Engine expression language
The Engine contains a rudimentary expression language for computing guards.
Types
The languages supports the types Strings, Booleans, Integers, and Floats. Null
is a valid value of every type.
Syntax
expr ::= expr && expr # Conjunction ("and")
| expr || expr # Disjunction ("or")
| expr < expr
| expr > expr
| expr = expr
| expr != expr
| expr ++ expr # String concatenation
| expr + expr
| ( expr )
| const
| var
const ::= ('"'[^'"']*'"') | ('\''[^'\'']*'\'') # string
| ('-'? digit+) # int
| ('-'? digit+ '.' digit+) # double
| true
| false
| null
var ::= (char|['_' '$'])(char|['-' '_' '\'']|digit)* # identifier
Examples of constant expressions:
1
10.0
"A string"
null
true
false
Semantics
Variables var
refer to events in scope at the location of the expression;
see [articles/location.md] for details.
Less-than and greater-than operators convert between numeric types, and return
false if either side is null
.
Examples
An expression that evaluates to true if the event Amount
is greater than 10000:
Amount > 10000
An expression that evaluates to true if the event Type
is equal to the
string Architect
or null
.
Type == "Architect" || Type == null
An expression that evaluates to true if the event Amount
plus 1000 is greater
than 10000 or less than 20000:
(Amount + 1000 > 10000) || (Amount + 1000 < 20000)
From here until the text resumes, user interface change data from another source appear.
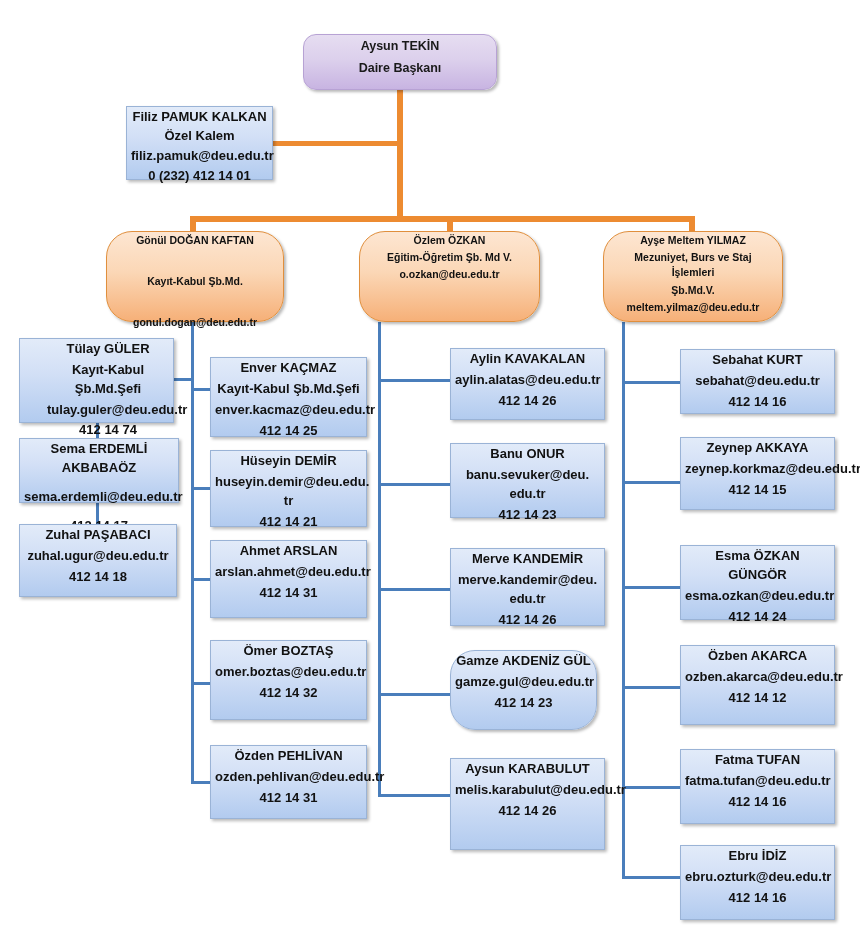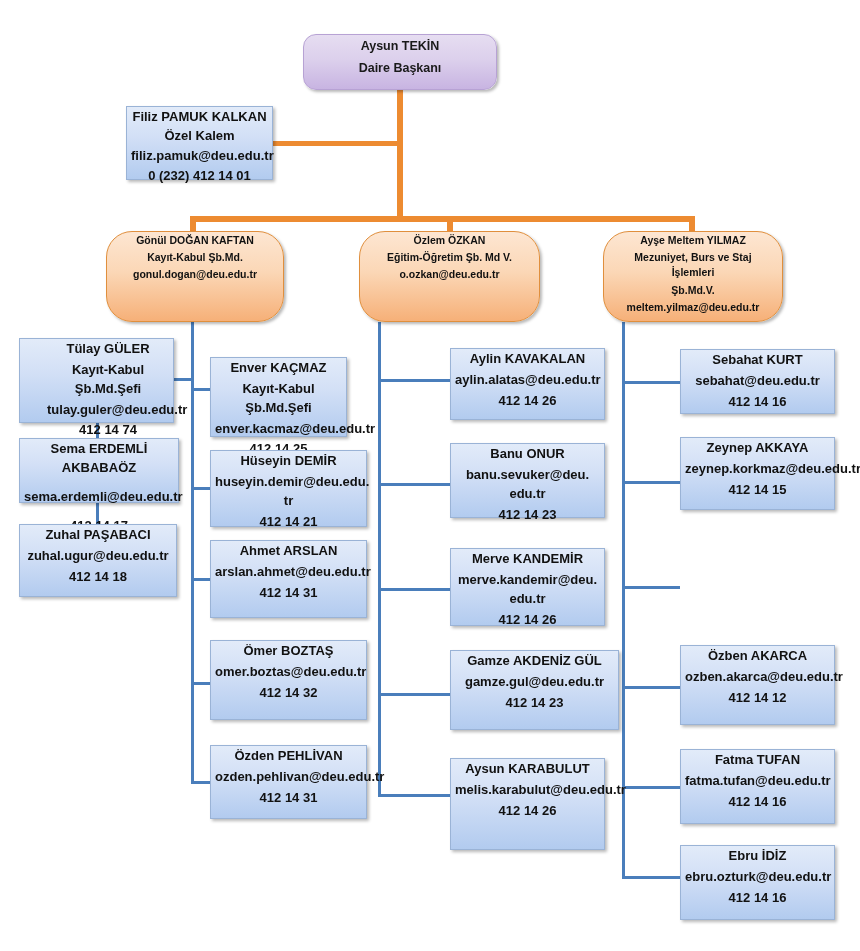--- a/index.html
+++ b/index.html
@@ -134,7 +134,7 @@
     <span class="ln">0  (232) 412 14 01</span>
   </div>
 
-  <div class="node mgr" style="left:106px; top:231px; width:178px; height:91px;">
+  <div class="node mgr" style="left:106px; top:231px; width:178px; height:91px;gap:24px;">
     <span class="ln">Gönül DOĞAN KAFTAN</span>
     <span class="ln">Kayıt-Kabul Şb.Md.</span>
     <span class="ln">gonul.dogan@deu.edu.tr</span>

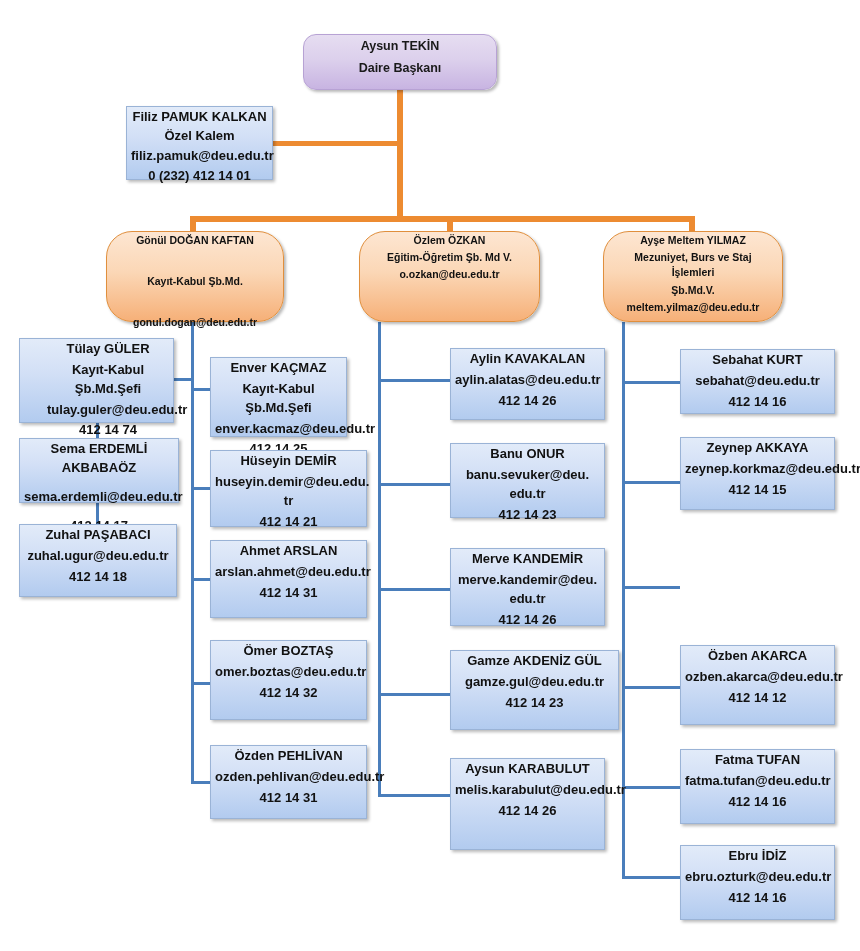--- a/index.html
+++ b/index.html
@@ -172,7 +172,7 @@
     <span class="ln">412 14 18</span>
   </div>
 
-  <div class="node blue-box" style="left:210px; top:357px; width:137px; height:80px;">
+  <div class="node blue-box" style="left:210px; top:357px; width:157px; height:80px;">
     <span class="ln">Enver KAÇMAZ</span>
     <span class="ln">Kayıt-Kabul Şb.Md.Şefi</span>
     <span class="ln">enver.kacmaz@deu.edu.tr</span>

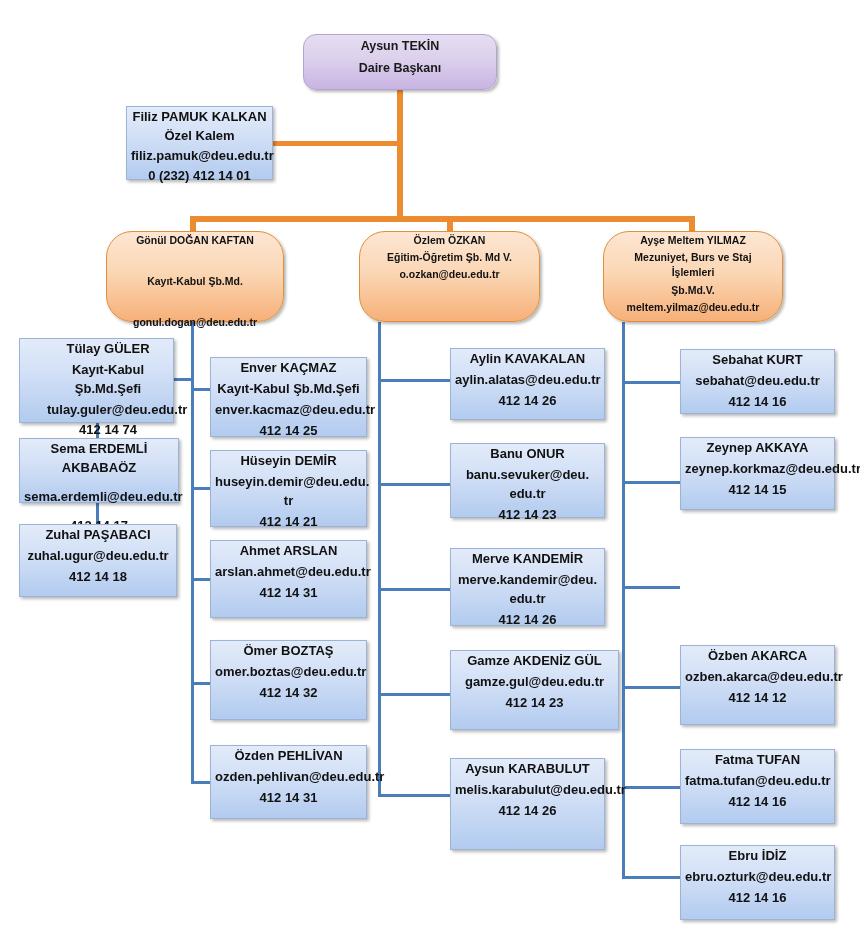--- a/index.html
+++ b/index.html
@@ -245,6 +245,11 @@
     <span class="ln">412 14 15</span>
   </div>
 
+  <div class="node blue-box" style="left:680px; top:545px; width:155px; height:75px;">
+    <span class="ln">Esma ÖZKAN GÜNGÖR</span>
+    <span class="ln">esma.ozkan@deu.edu.tr</span>
+    <span class="ln">412 14 24</span>
+  </div>
 
   <div class="node blue-box" style="left:680px; top:645px; width:155px; height:80px;">
     <span class="ln">Özben AKARCA</span>

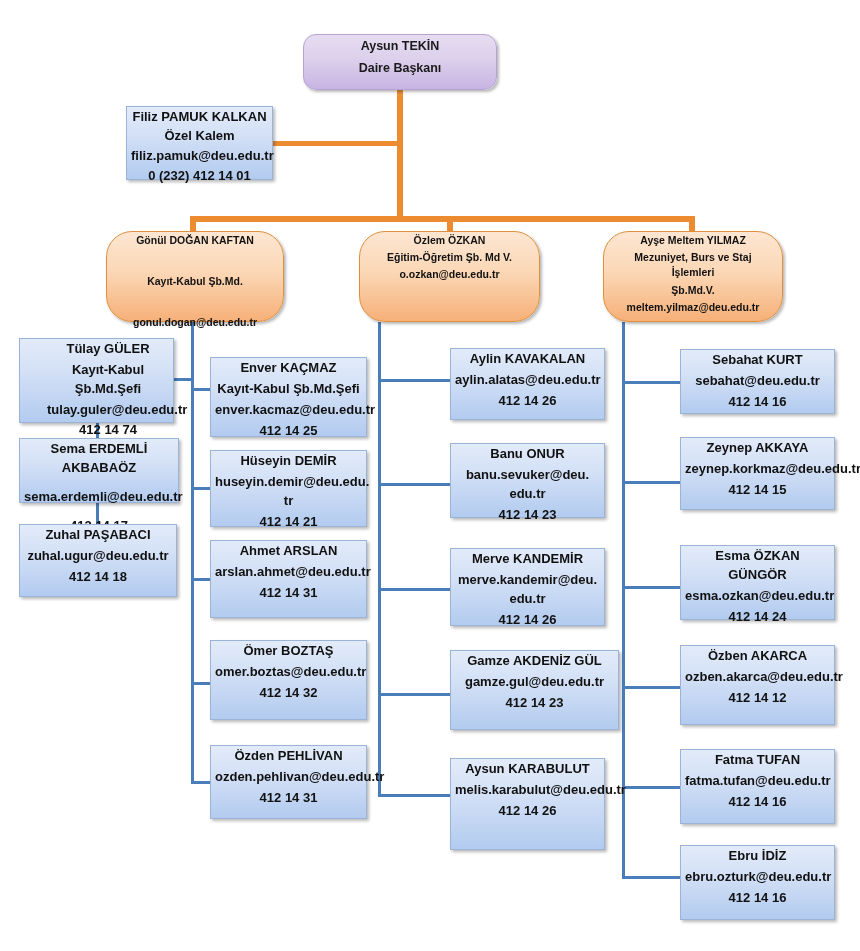--- a/index.html
+++ b/index.html
@@ -221,7 +221,7 @@
     <span class="ln">412 14 26</span>
   </div>
 
-  <div class="node blue-box" style="left:450px; top:650px; width:169px; height:80px;">
+  <div class="node blue-box" style="left:450px; top:650px; width:147px; height:80px;border-radius:25px;">
     <span class="ln">Gamze AKDENİZ GÜL</span>
     <span class="ln">gamze.gul@deu.edu.tr</span>
     <span class="ln">412 14 23</span>

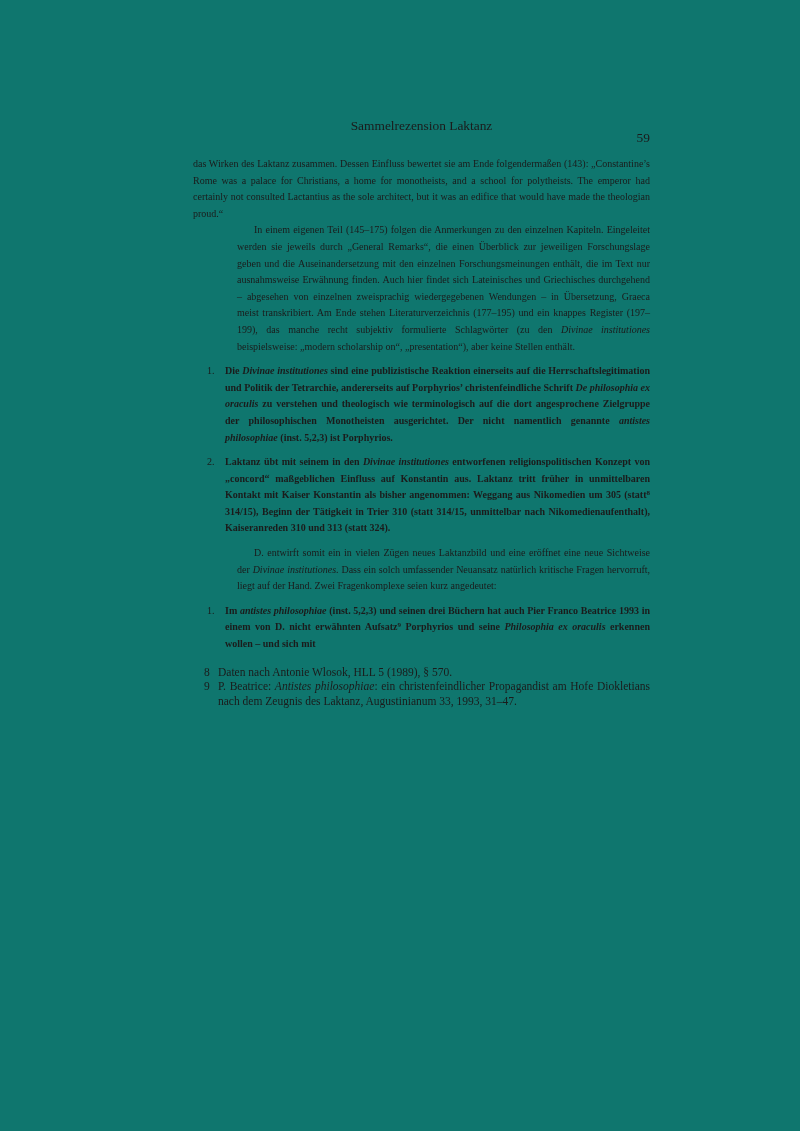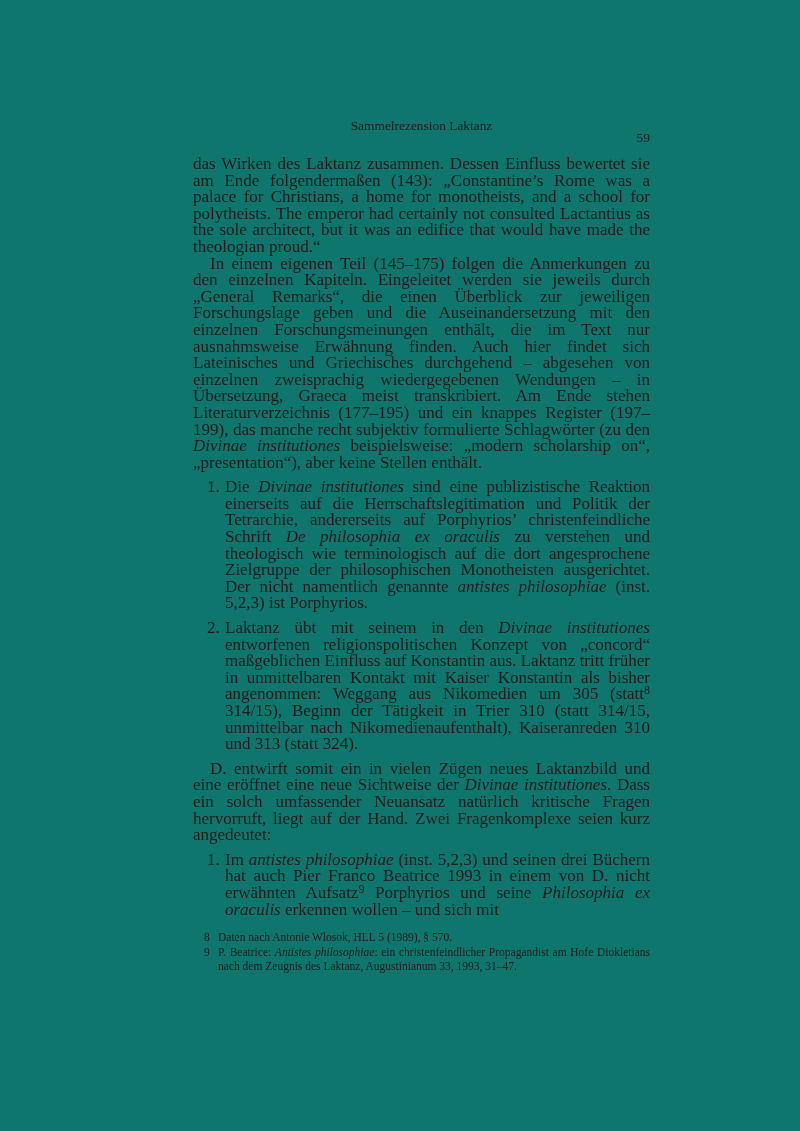--- a/index.html
+++ b/index.html
@@ -36,7 +36,7 @@
     top: 12px;
   }
   .body-text {
-    font-size: 17px;
+    font-size: 10px;
     line-height: 16.6px;
     text-align: justify;
     hyphens: auto;

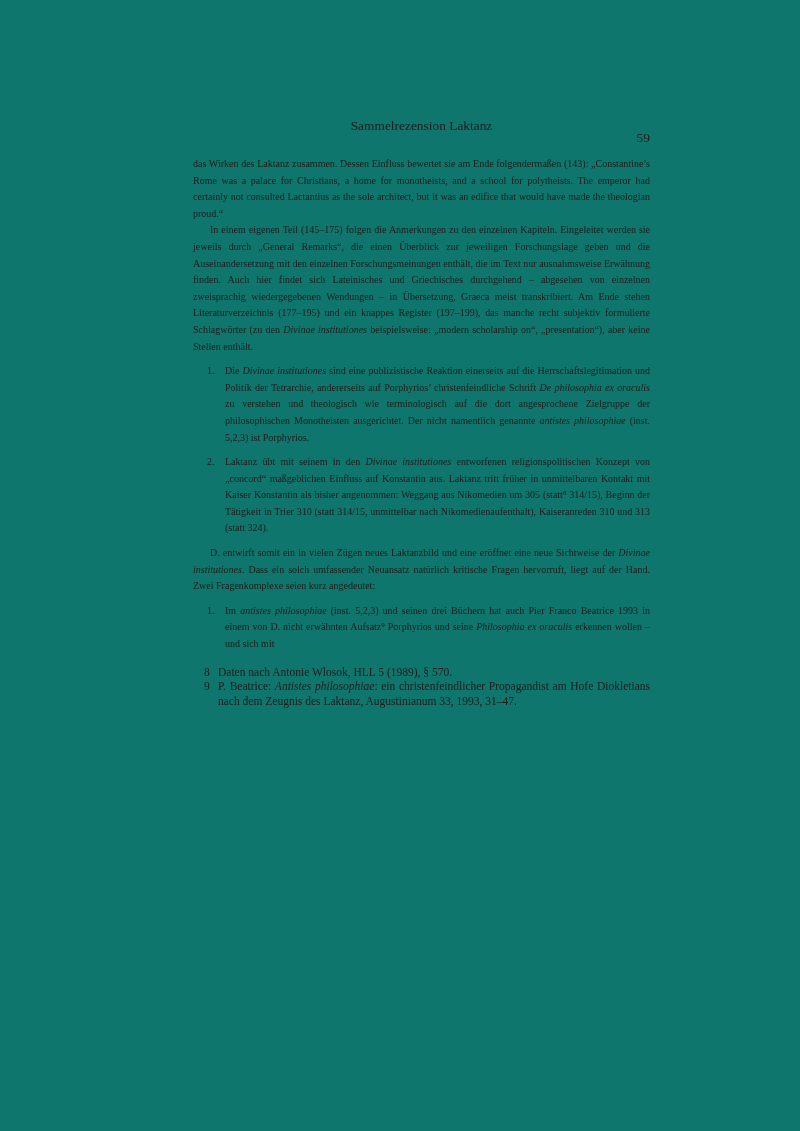--- a/index.html
+++ b/index.html
@@ -47,6 +47,7 @@
   }
   .para.indent {
     text-indent: 17px;
+    margin-left: 44px;
   }
   em { font-style: italic; }
   sup {

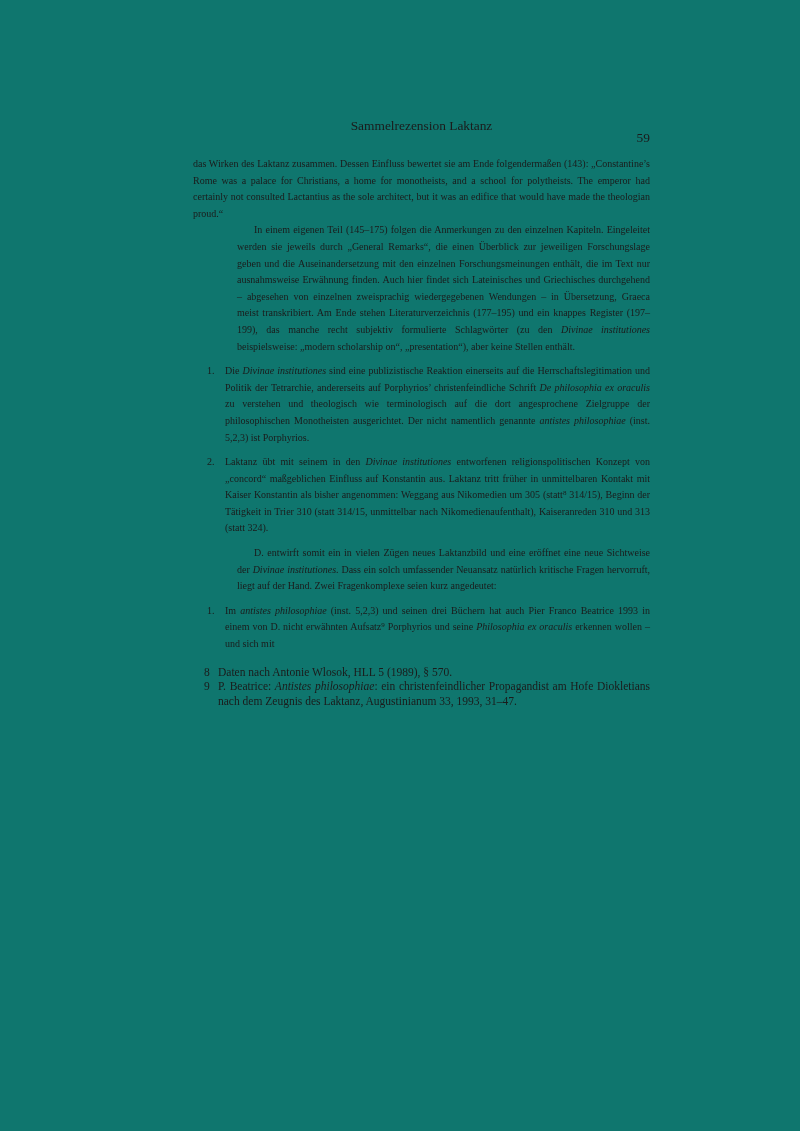--- a/index.html
+++ b/index.html
@@ -72,6 +72,7 @@
   .enum-body {
     flex: 1;
     text-align: justify;
+    font-weight: bold;
   }
   .footnotes {
     margin-top: 12px;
Programmatic specification
Expressions are constructed programmatically using the Expression class. Use the from-string constructor which parses an expression from a string:
Expression e = new Expression("I > 1000");
Use expressions to construct guarded relations. E.g., to construct a condition from top-level event "G" to top-level event "H" which is active only when the top-level event "I" has a value greater than 1000:
graph.AddCondition("G", "H", null, new Expression("I > 0"), null);
You can check whether an expression is syntax and type-correct in a particular graph using the call CheckExpression.